Weeds (1987)
I have a feeling that I might have wanted to see Weeds on the stage rather than a in movie theater. That way its songs could reverberate in my soul a little better. They feel more real than the rest of the film.
This is not a movie that I was dying to see, and so it is a movie that I’m not enthusiastic about sending you to see. Although in the panoply of movies about cops and shootouts and wiseacre kids and gimmicks and formulas this might be something a little different. I know that I sound ambivalent, but is only that I can see the potential in this film. It doesn’t get there and so I’m left with mixed feelings.
Nick Nolte plays a prison inmate serving a life sentence without possibility of parole at San Quentin. Years have gone by and he’s seen men leave the prison one way or another. His realization that he will never see the outside world has led to two suicide attempts, and after seeing a performance of “Waiting for Gadot” he begins to indulge in the prison library, brushing up on Russian literature and the works of Nietzsche he beings to formulate the idea of putting on a show with some of his fellow inmates.

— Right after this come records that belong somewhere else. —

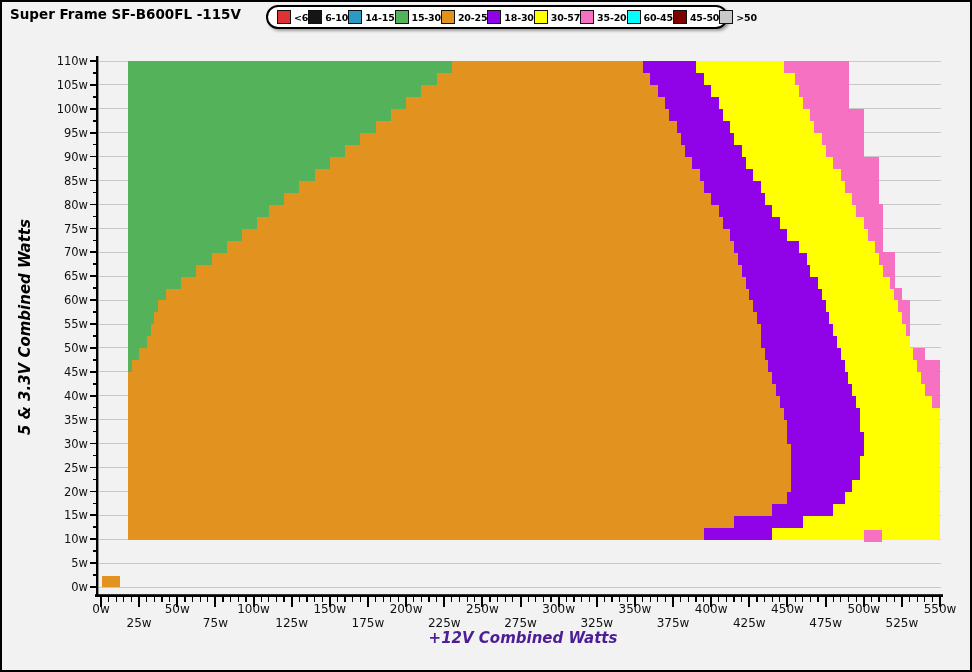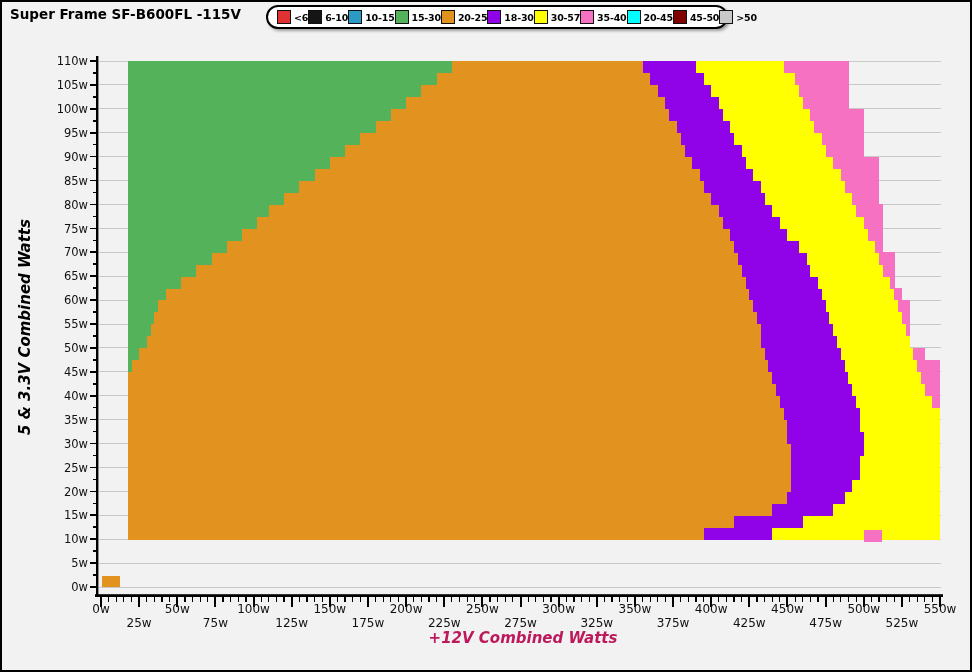"10-15" span.legend-label { text: 10-15 -> 14-15 }
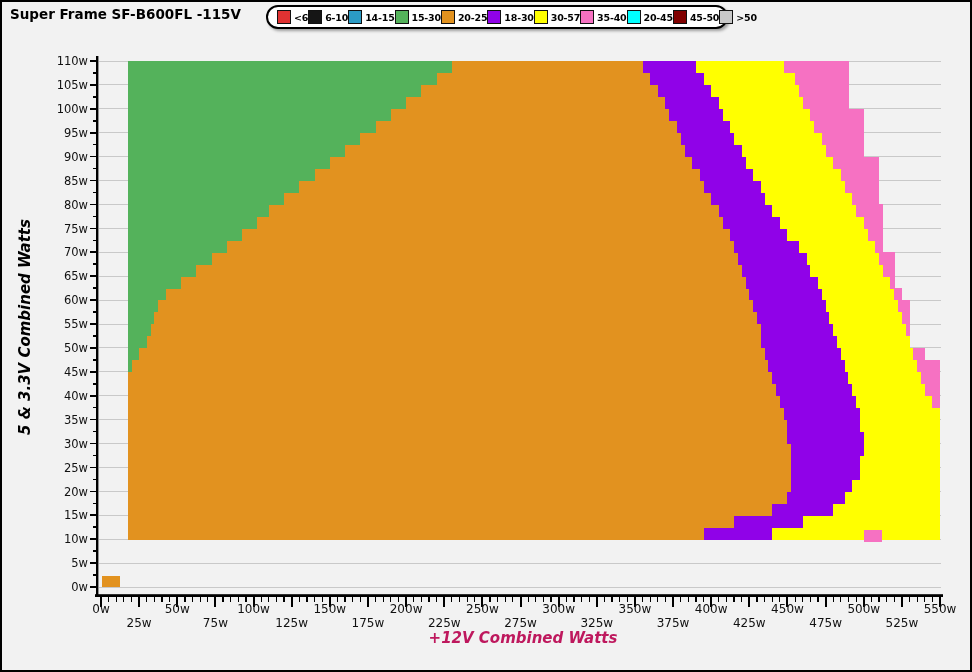"35-40" span.legend-label { text: 35-40 -> 35-20 }
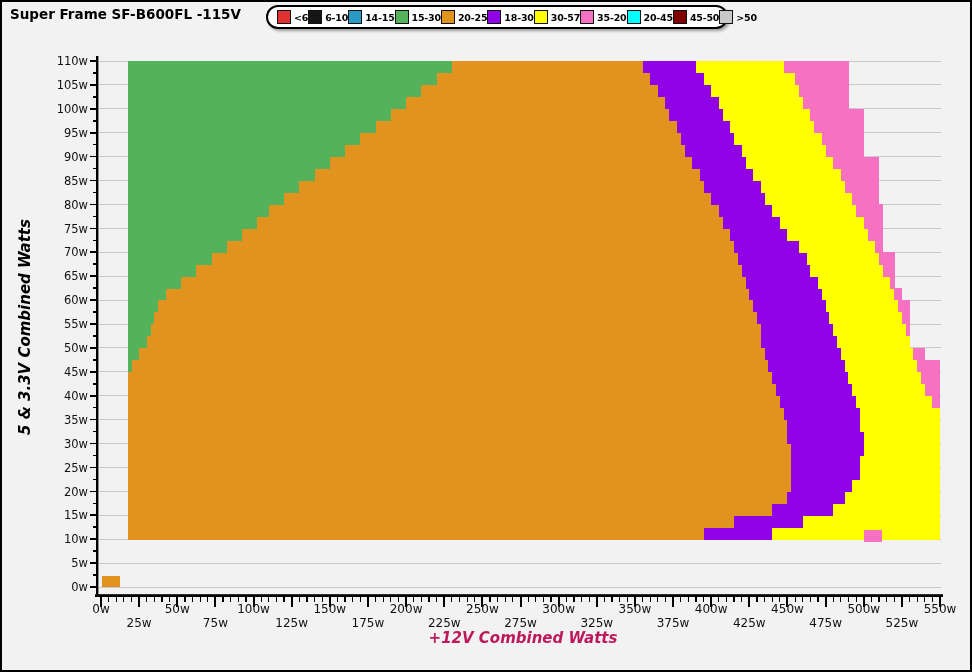"20-45" span.legend-label { text: 20-45 -> 60-45 }
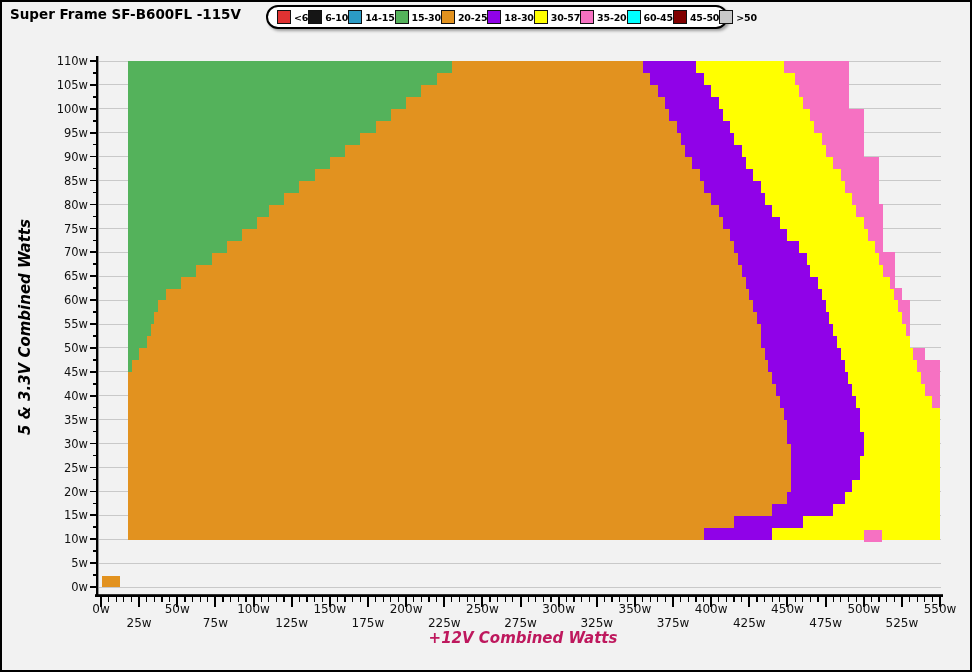"+12V Combined Watts" #x-axis-title { color: #be185d -> #4c1d95 }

I was entertained by the productions that he puts on, so much so that I almost wish that they had been the entire movie. The musical numbers feel crude, which is how it is suppose to be. The rest of the movie is trying to feel the same way, but I felt a little too much polish. This is a movie that takes place at San Quentin but things feel a little too sane.
There is a good movie here, but outside of the music, it drags. The drama is a little too slow, and as I say a little too polished. Weeds didn’t need trimming, it needed a larger does of reality.